Guangdong Kitech New Material Holding Co.Ltd(300995)

Insider registration management system

Chapter I General Provisions

Article 1 in order to regulate the inside information management of Guangdong Kitech New Material Holding Co.Ltd(300995) (hereinafter referred to as “the company”), strengthen the confidentiality of the company’s inside information, avoid insider trading, maintain the three principles of information disclosure, and protect the legitimate rights and interests of investors, in accordance with the company law of the people’s Republic of China, the securities law of the people’s Republic of China, the Listing Rules of Shenzhen Stock Exchange on the gem ((hereinafter referred to as “the Listing Rules”) Relevant laws, regulations and normative documents such as guidelines for the supervision of listed companies No. 5 – registration and management system for insiders of listed companies, guidelines for the self regulatory supervision of listed companies on Shenzhen Stock Exchange No. 2 – standardized operation of companies listed on GEM, guidelines for the self regulatory supervision of listed companies on Shenzhen stock exchange No. 5 – management of information disclosure affairs This system is formulated in accordance with the business rules of the stock exchange and the Guangdong Kitech New Material Holding Co.Ltd(300995) articles of Association (hereinafter referred to as the “articles of association”) and other relevant provisions, in combination with the actual situation of the company.
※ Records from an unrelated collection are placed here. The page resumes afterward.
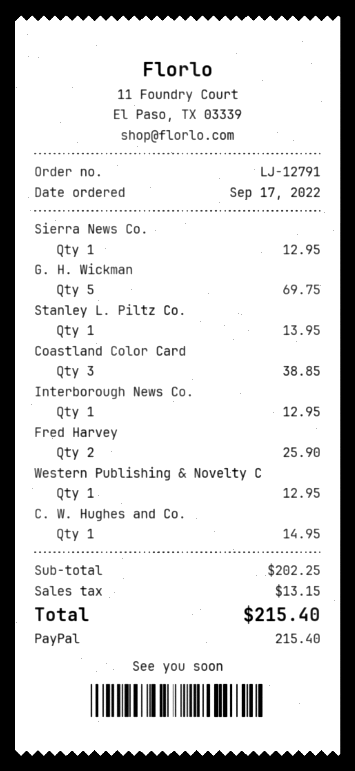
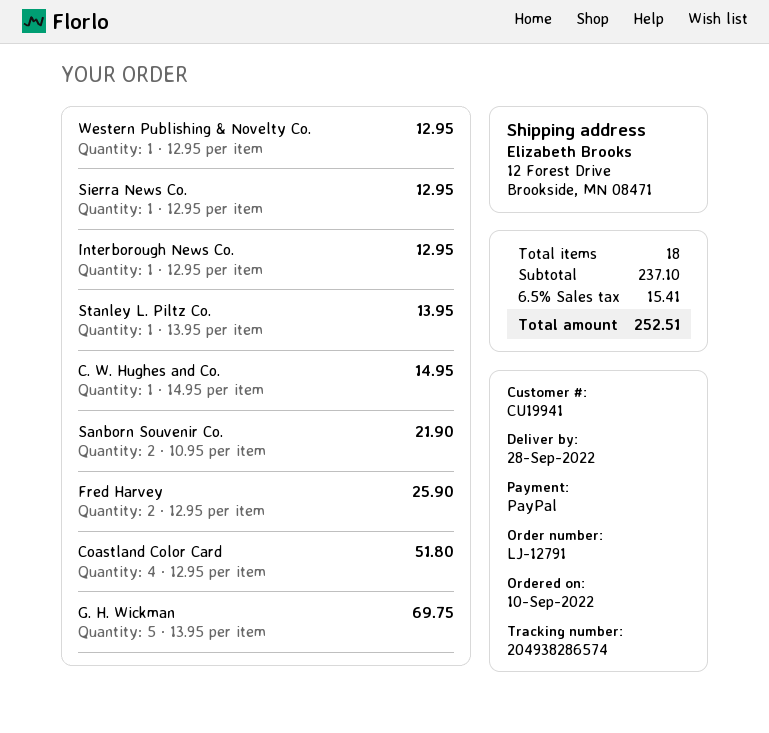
order date: 2022-09-17 -> 2022-09-10
Coastland Color Card: 3 for 38.85 -> 4 for 51.80
Sanborn Souvenir Co.: none -> 2 for 21.90
subtotal: 202.25 -> 237.10
tax: 13.15 -> 15.41
total: 215.40 -> 252.51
Article 2 the board of directors of the company shall be responsible for the management of inside information, be responsible for timely registering and submitting the files of insiders of inside information, and ensure that the files of insiders of inside information are true, accurate and complete. The chairman is the person in charge of insider information management, the Secretary of the board of directors is the organization implementer, and the Secretary of the board of directors is responsible for the registration, filing and submission of insider information of the company. The chairman and the Secretary of the board of directors shall sign a written confirmation opinion on the authenticity, accuracy and completeness of the files of insiders.
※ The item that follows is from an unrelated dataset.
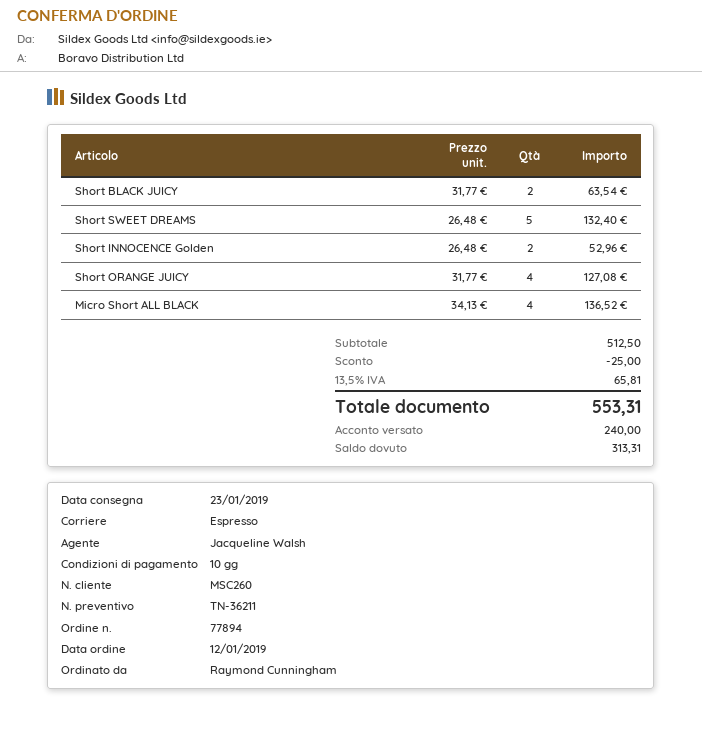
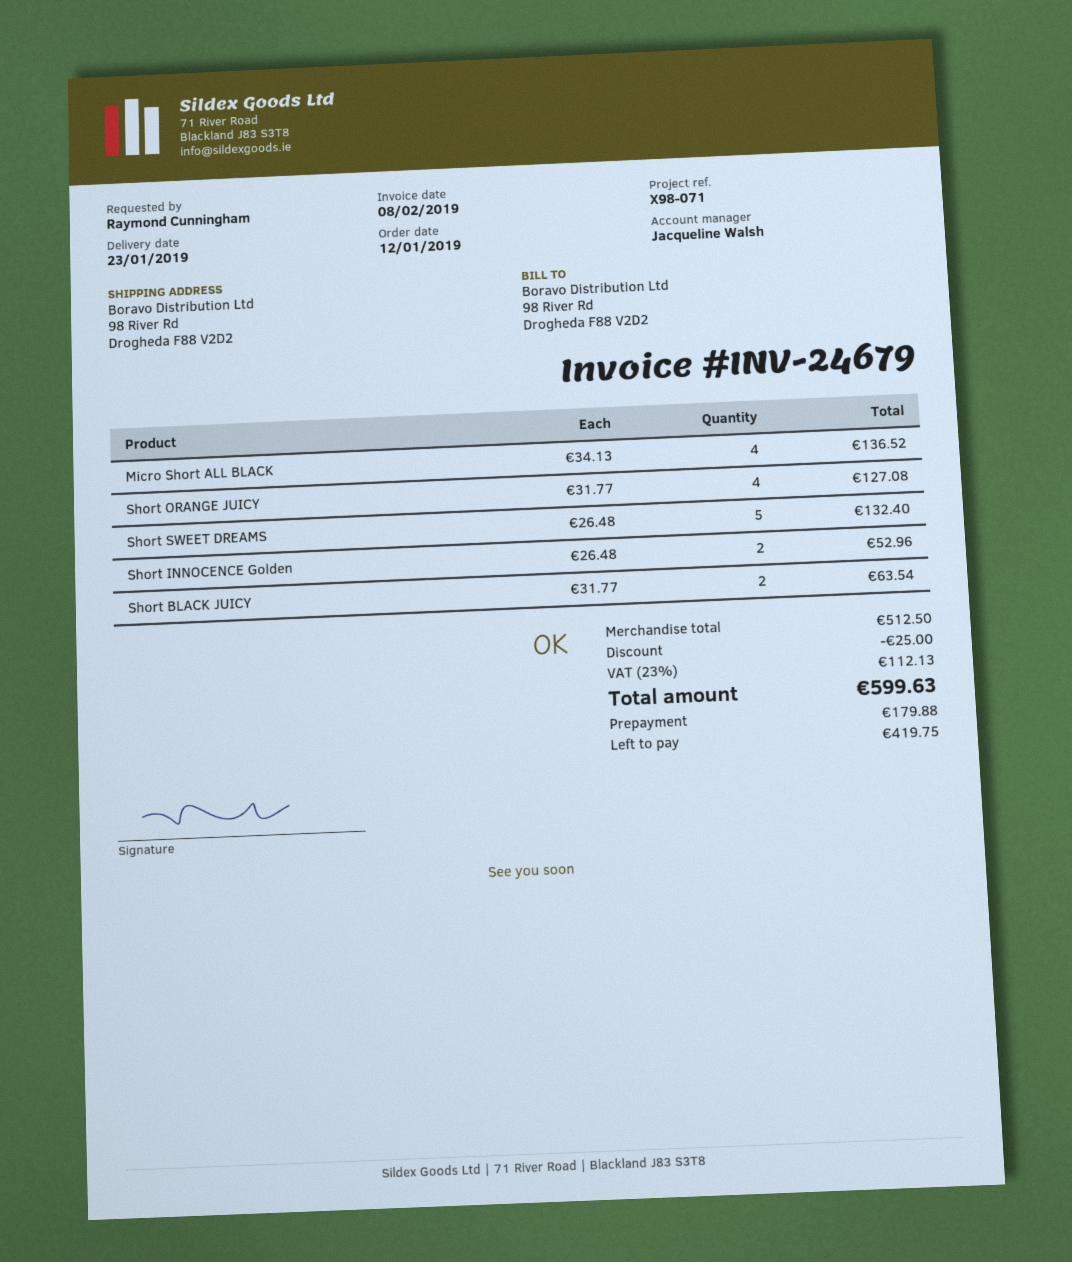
tax: 13.5% = 65.81 -> 23% = 112.13
total: 553.31 -> 599.63
deposit: 240.00 -> 179.88
balance: 313.31 -> 419.75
The securities affairs department is the daily office for the registration and filing of the company’s inside information. The board of supervisors of the company shall supervise the implementation of the insider registration management system.

Article 3 the securities affairs department is the only information disclosure organization of the company and assists the Secretary of the board of directors in the management of information disclosure, investor relations, insider information management, registration and filing, and the supervision of the company’s insider information.
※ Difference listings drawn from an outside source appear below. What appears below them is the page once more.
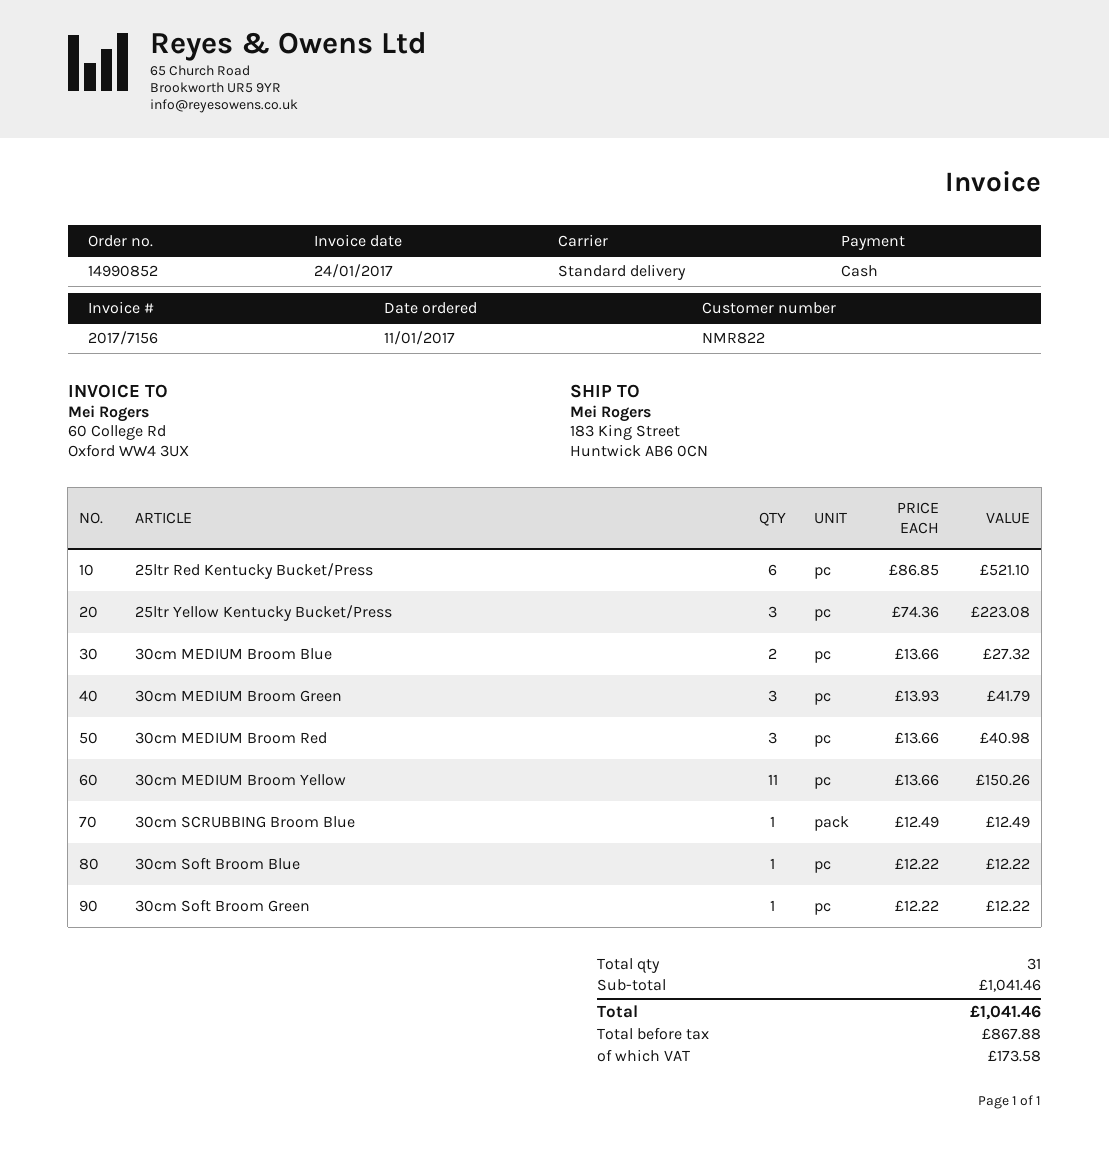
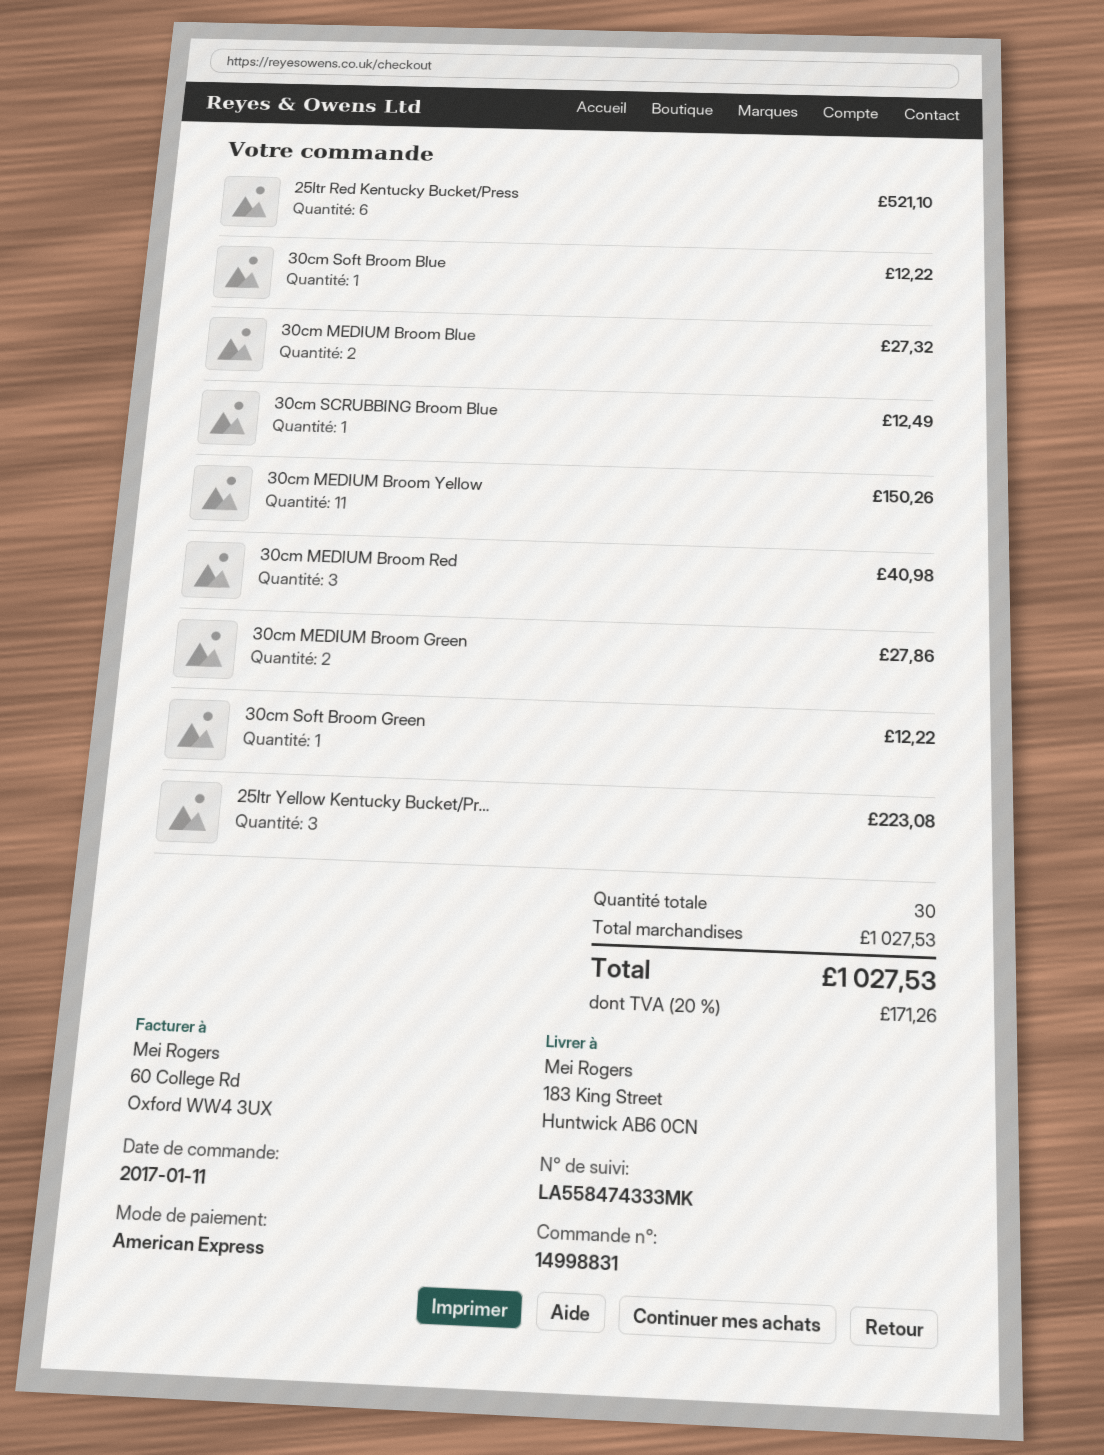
order number: 14990852 -> 14998831
payment method: cash -> American Express
30cm MEDIUM Broom Green: 3 for 41.79 -> 2 for 27.86
total quantity: 31 -> 30
subtotal: 1041.46 -> 1027.53
tax: 173.58 -> 171.26
total: 1041.46 -> 1027.53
Article 4 without the approval of the board of directors, no department or individual of the company shall disclose, report or transmit the contents related to the inside information and information disclosure of the company to the outside world. The documents, soft (magnetic) discs, audio (video) tapes, optical discs and other materials related to the company’s insider information and information disclosure contents reported and transmitted to the outside world must be reviewed and approved by the chairman of the board. The information submitted or disclosed by the company according to law shall be carried out in strict accordance with the relevant provisions of securities supervision.

Article 5 the directors, supervisors, senior managers, departments and subsidiaries of the company shall report, manage and keep confidential the inside information in a timely manner.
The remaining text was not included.